-- AIM OF THE EXERCISE --
The task calls for each record to be given again unchanged, minus any pictures.

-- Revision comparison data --
>>>>
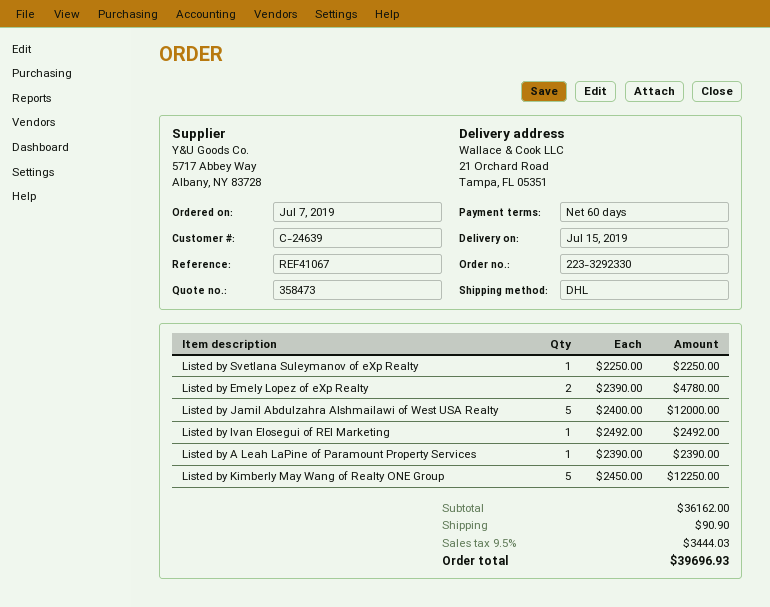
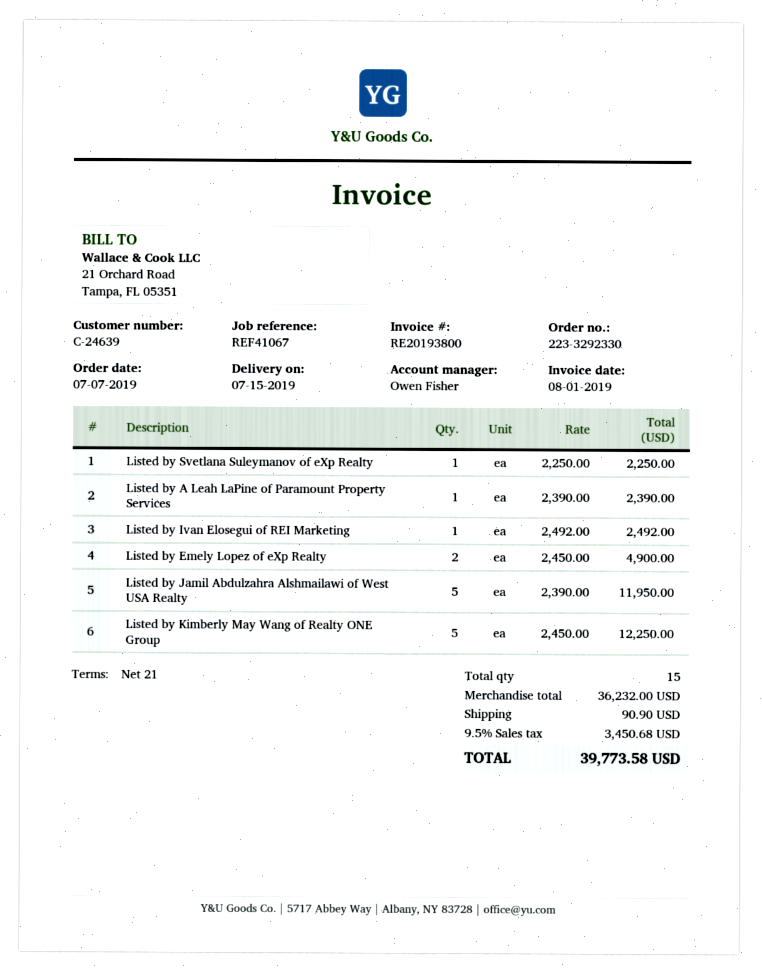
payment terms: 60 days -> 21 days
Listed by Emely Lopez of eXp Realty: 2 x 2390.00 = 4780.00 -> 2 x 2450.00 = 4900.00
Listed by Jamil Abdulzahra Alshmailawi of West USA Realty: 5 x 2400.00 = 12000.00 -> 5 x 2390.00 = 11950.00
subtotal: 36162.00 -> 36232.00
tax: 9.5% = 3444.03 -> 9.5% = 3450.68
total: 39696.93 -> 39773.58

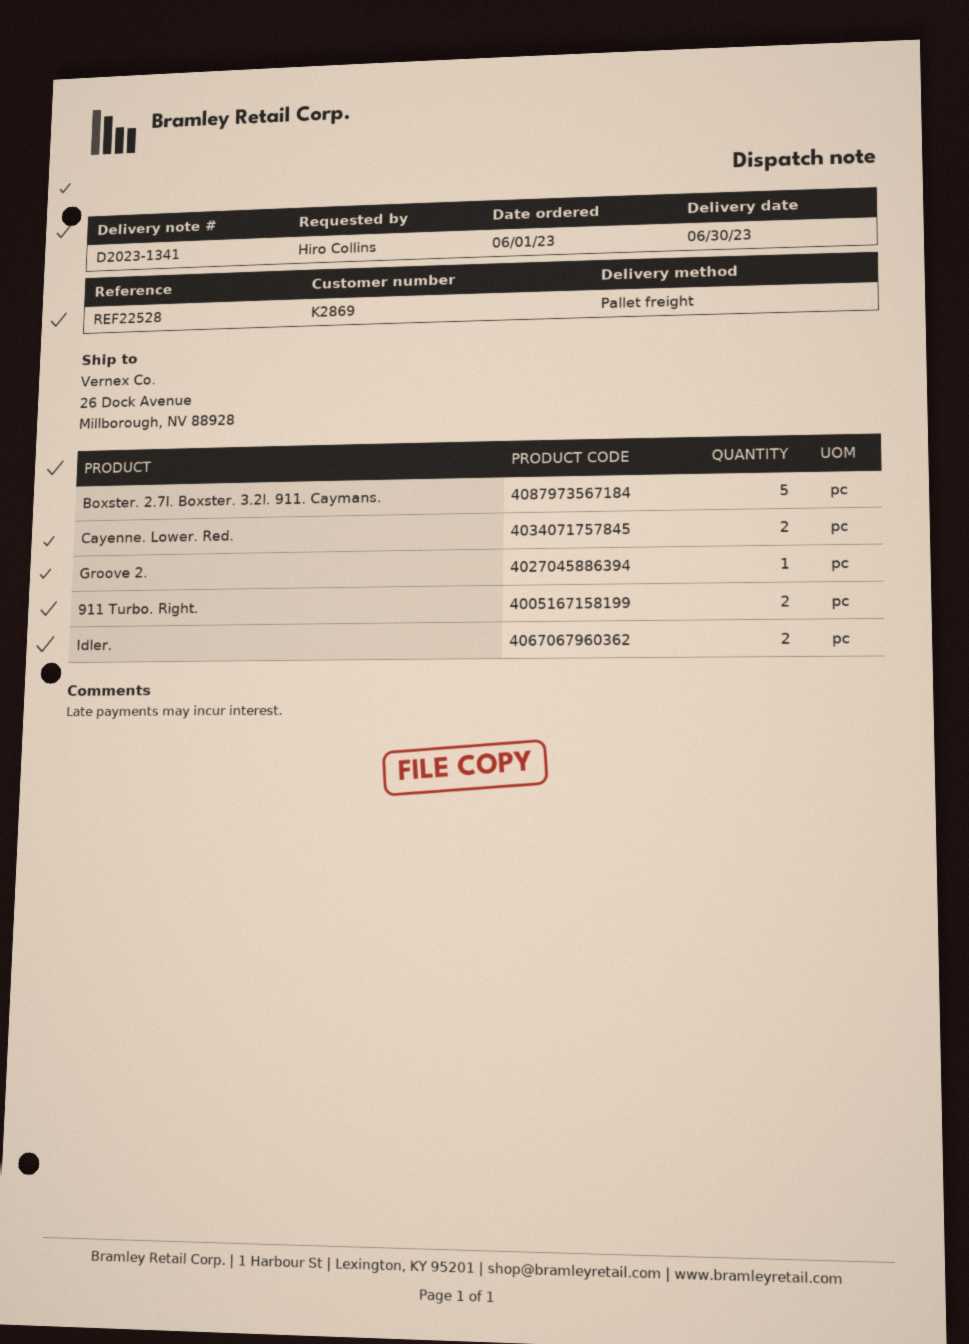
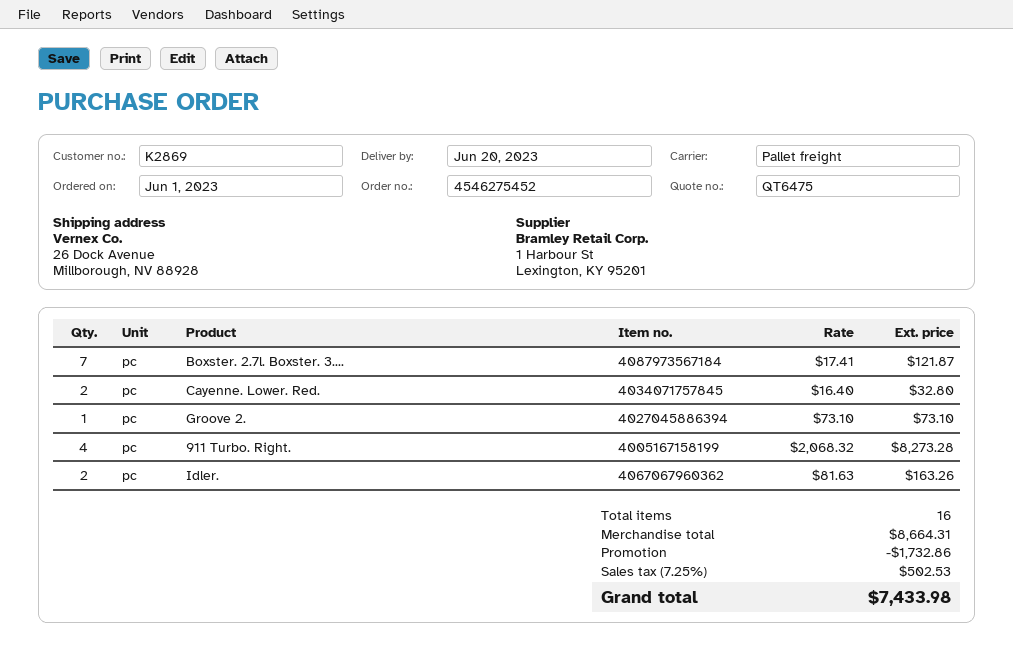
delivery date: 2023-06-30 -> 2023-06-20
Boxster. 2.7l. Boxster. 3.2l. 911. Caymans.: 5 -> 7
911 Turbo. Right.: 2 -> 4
<<<<
-- SOLUTION --
payment terms: 60 days -> 21 days
Listed by Emely Lopez of eXp Realty: 2 x 2390.00 = 4780.00 -> 2 x 2450.00 = 4900.00
Listed by Jamil Abdulzahra Alshmailawi of West USA Realty: 5 x 2400.00 = 12000.00 -> 5 x 2390.00 = 11950.00
subtotal: 36162.00 -> 36232.00
tax: 9.5% = 3444.03 -> 9.5% = 3450.68
total: 39696.93 -> 39773.58

delivery date: 2023-06-30 -> 2023-06-20
Boxster. 2.7l. Boxster. 3.2l. 911. Caymans.: 5 -> 7
911 Turbo. Right.: 2 -> 4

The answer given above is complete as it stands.